| PROVIDED MATERIAL |
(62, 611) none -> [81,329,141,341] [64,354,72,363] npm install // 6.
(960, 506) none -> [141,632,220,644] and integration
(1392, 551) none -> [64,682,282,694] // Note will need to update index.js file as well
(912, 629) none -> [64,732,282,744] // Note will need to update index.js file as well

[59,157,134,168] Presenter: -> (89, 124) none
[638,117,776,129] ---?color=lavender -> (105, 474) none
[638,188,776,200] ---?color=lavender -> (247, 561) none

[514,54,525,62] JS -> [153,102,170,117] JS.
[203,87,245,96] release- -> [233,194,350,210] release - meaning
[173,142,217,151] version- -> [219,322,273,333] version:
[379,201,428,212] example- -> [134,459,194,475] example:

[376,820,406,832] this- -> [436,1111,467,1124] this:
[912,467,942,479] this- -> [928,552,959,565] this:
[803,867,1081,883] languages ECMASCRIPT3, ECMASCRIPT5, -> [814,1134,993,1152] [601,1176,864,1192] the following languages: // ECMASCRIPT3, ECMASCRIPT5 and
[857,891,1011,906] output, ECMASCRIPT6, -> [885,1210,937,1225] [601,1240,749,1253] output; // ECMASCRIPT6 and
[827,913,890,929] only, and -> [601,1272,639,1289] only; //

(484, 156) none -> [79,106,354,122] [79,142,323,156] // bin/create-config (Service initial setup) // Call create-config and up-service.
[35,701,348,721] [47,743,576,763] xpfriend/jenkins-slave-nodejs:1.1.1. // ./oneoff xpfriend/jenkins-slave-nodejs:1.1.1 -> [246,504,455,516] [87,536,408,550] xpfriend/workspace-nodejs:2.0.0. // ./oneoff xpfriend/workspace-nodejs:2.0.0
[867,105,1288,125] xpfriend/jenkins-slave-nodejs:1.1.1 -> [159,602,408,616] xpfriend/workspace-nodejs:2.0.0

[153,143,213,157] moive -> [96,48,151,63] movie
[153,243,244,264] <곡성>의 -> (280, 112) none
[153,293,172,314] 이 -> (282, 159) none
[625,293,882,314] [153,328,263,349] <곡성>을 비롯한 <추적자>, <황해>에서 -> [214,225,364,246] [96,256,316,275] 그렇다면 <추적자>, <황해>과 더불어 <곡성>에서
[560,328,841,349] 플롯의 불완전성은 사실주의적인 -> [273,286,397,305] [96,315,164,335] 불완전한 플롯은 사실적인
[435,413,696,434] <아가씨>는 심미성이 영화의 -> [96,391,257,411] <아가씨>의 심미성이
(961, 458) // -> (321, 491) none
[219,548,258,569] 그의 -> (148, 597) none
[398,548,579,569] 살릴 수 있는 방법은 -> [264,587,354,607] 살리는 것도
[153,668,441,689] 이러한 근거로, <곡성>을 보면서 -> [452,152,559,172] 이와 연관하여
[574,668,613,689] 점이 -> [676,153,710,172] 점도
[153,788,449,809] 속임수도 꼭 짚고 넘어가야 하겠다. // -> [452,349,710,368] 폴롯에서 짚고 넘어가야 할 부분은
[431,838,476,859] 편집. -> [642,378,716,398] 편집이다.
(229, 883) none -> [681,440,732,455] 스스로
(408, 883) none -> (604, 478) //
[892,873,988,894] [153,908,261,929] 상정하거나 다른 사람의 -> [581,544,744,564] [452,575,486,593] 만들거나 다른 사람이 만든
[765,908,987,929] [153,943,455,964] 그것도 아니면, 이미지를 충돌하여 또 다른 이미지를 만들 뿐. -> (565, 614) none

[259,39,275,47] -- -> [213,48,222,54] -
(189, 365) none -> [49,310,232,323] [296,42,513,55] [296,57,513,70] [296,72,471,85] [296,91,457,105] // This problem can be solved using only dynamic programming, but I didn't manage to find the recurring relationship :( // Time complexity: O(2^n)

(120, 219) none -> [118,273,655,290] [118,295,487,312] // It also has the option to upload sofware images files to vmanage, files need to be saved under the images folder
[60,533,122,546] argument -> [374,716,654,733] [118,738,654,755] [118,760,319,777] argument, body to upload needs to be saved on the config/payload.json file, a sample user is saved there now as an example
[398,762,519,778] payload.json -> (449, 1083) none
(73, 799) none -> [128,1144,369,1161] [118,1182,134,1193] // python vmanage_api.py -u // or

| TASK OBJECTIVE |
Set down the material above exactly, in full.

| OUTPUT BELOW |
(62, 611) none -> [81,329,141,341] [64,354,72,363] npm install // 6.
(960, 506) none -> [141,632,220,644] and integration
(1392, 551) none -> [64,682,282,694] // Note will need to update index.js file as well
(912, 629) none -> [64,732,282,744] // Note will need to update index.js file as well

[59,157,134,168] Presenter: -> (89, 124) none
[638,117,776,129] ---?color=lavender -> (105, 474) none
[638,188,776,200] ---?color=lavender -> (247, 561) none

[514,54,525,62] JS -> [153,102,170,117] JS.
[203,87,245,96] release- -> [233,194,350,210] release - meaning
[173,142,217,151] version- -> [219,322,273,333] version:
[379,201,428,212] example- -> [134,459,194,475] example:

[376,820,406,832] this- -> [436,1111,467,1124] this:
[912,467,942,479] this- -> [928,552,959,565] this:
[803,867,1081,883] languages ECMASCRIPT3, ECMASCRIPT5, -> [814,1134,993,1152] [601,1176,864,1192] the following languages: // ECMASCRIPT3, ECMASCRIPT5 and
[857,891,1011,906] output, ECMASCRIPT6, -> [885,1210,937,1225] [601,1240,749,1253] output; // ECMASCRIPT6 and
[827,913,890,929] only, and -> [601,1272,639,1289] only; //

(484, 156) none -> [79,106,354,122] [79,142,323,156] // bin/create-config (Service initial setup) // Call create-config and up-service.
[35,701,348,721] [47,743,576,763] xpfriend/jenkins-slave-nodejs:1.1.1. // ./oneoff xpfriend/jenkins-slave-nodejs:1.1.1 -> [246,504,455,516] [87,536,408,550] xpfriend/workspace-nodejs:2.0.0. // ./oneoff xpfriend/workspace-nodejs:2.0.0
[867,105,1288,125] xpfriend/jenkins-slave-nodejs:1.1.1 -> [159,602,408,616] xpfriend/workspace-nodejs:2.0.0

[153,143,213,157] moive -> [96,48,151,63] movie
[153,243,244,264] <곡성>의 -> (280, 112) none
[153,293,172,314] 이 -> (282, 159) none
[625,293,882,314] [153,328,263,349] <곡성>을 비롯한 <추적자>, <황해>에서 -> [214,225,364,246] [96,256,316,275] 그렇다면 <추적자>, <황해>과 더불어 <곡성>에서
[560,328,841,349] 플롯의 불완전성은 사실주의적인 -> [273,286,397,305] [96,315,164,335] 불완전한 플롯은 사실적인
[435,413,696,434] <아가씨>는 심미성이 영화의 -> [96,391,257,411] <아가씨>의 심미성이
(961, 458) // -> (321, 491) none
[219,548,258,569] 그의 -> (148, 597) none
[398,548,579,569] 살릴 수 있는 방법은 -> [264,587,354,607] 살리는 것도
[153,668,441,689] 이러한 근거로, <곡성>을 보면서 -> [452,152,559,172] 이와 연관하여
[574,668,613,689] 점이 -> [676,153,710,172] 점도
[153,788,449,809] 속임수도 꼭 짚고 넘어가야 하겠다. // -> [452,349,710,368] 폴롯에서 짚고 넘어가야 할 부분은
[431,838,476,859] 편집. -> [642,378,716,398] 편집이다.
(229, 883) none -> [681,440,732,455] 스스로
(408, 883) none -> (604, 478) //
[892,873,988,894] [153,908,261,929] 상정하거나 다른 사람의 -> [581,544,744,564] [452,575,486,593] 만들거나 다른 사람이 만든
[765,908,987,929] [153,943,455,964] 그것도 아니면, 이미지를 충돌하여 또 다른 이미지를 만들 뿐. -> (565, 614) none

[259,39,275,47] -- -> [213,48,222,54] -
(189, 365) none -> [49,310,232,323] [296,42,513,55] [296,57,513,70] [296,72,471,85] [296,91,457,105] // This problem can be solved using only dynamic programming, but I didn't manage to find the recurring relationship :( // Time complexity: O(2^n)

(120, 219) none -> [118,273,655,290] [118,295,487,312] // It also has the option to upload sofware images files to vmanage, files need to be saved under the images folder
[60,533,122,546] argument -> [374,716,654,733] [118,738,654,755] [118,760,319,777] argument, body to upload needs to be saved on the config/payload.json file, a sample user is saved there now as an example
[398,762,519,778] payload.json -> (449, 1083) none
(73, 799) none -> [128,1144,369,1161] [118,1182,134,1193] // python vmanage_api.py -u // or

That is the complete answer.